** Records for the task follows **

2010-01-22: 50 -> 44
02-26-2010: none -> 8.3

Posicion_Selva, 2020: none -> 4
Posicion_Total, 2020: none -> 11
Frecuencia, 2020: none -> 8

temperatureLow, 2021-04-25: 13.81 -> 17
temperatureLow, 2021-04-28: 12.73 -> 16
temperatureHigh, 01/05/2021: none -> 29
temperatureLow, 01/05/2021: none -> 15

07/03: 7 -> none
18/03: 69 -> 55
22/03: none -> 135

** End of Records for the task **
** Records for the task follows **

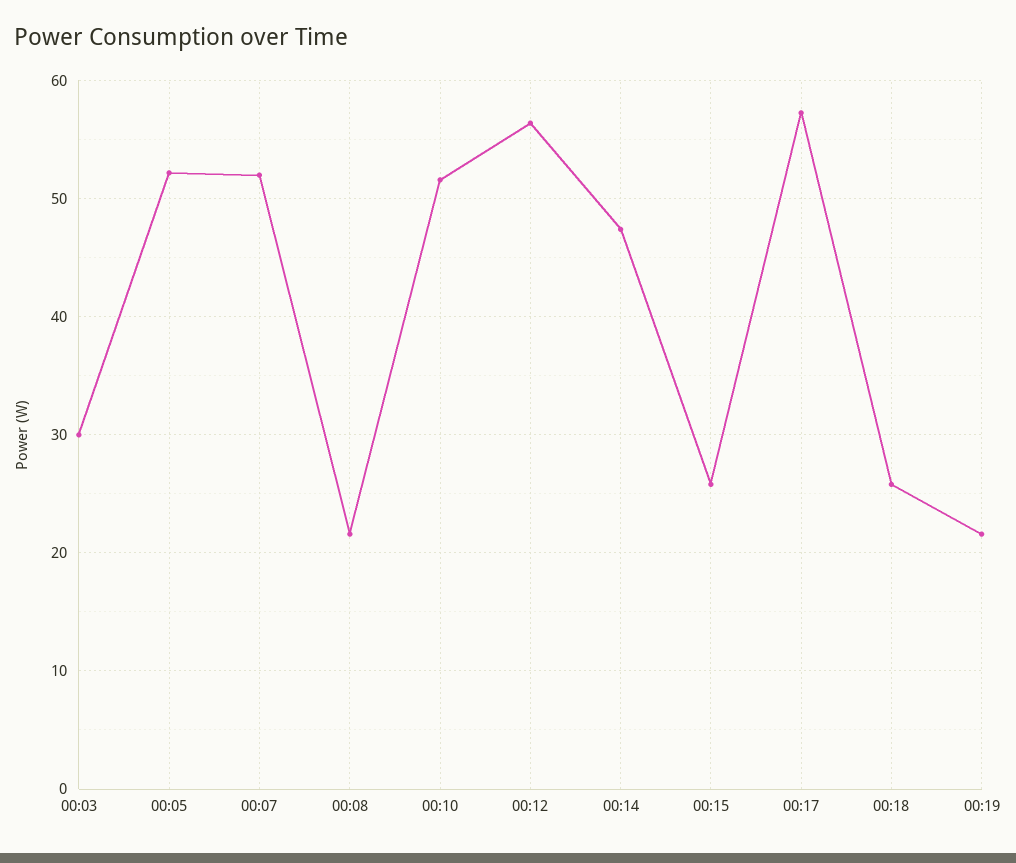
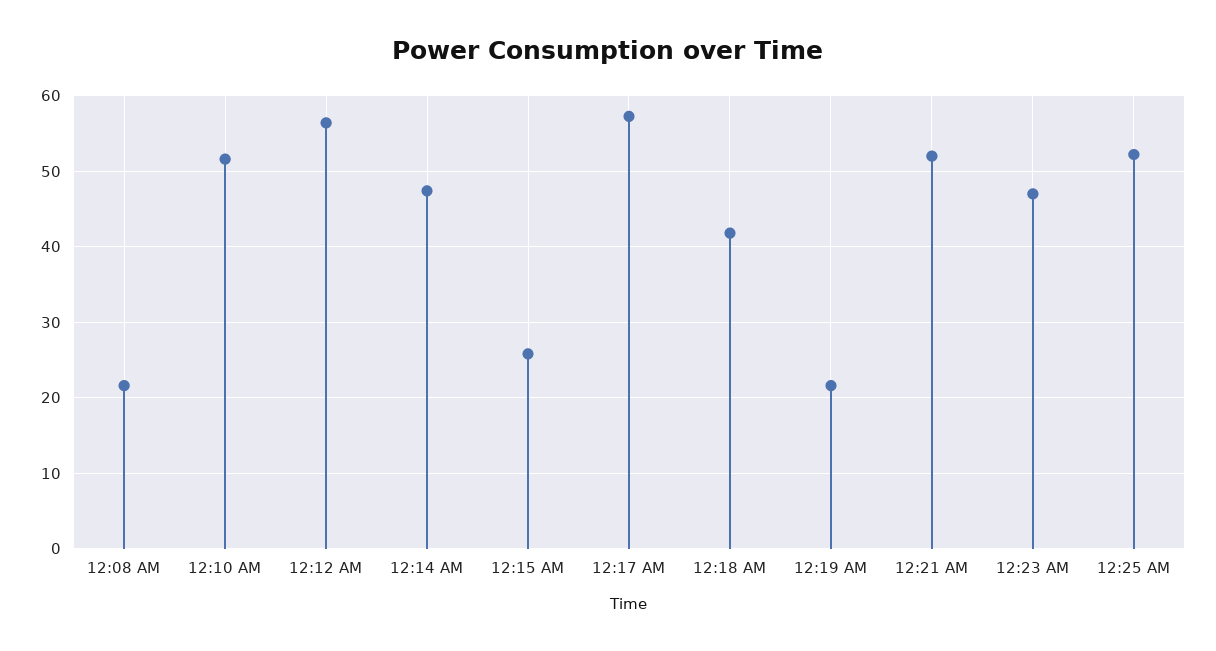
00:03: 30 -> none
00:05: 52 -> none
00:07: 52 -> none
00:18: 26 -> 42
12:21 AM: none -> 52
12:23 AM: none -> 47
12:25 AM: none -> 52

** End of Records for the task **

The lines to return are those holding the string "temperatureLow" anywhere in the listing above.

Answer to this problem:
temperatureLow, 2021-04-25: 13.81 -> 17
temperatureLow, 2021-04-28: 12.73 -> 16
temperatureLow, 01/05/2021: none -> 15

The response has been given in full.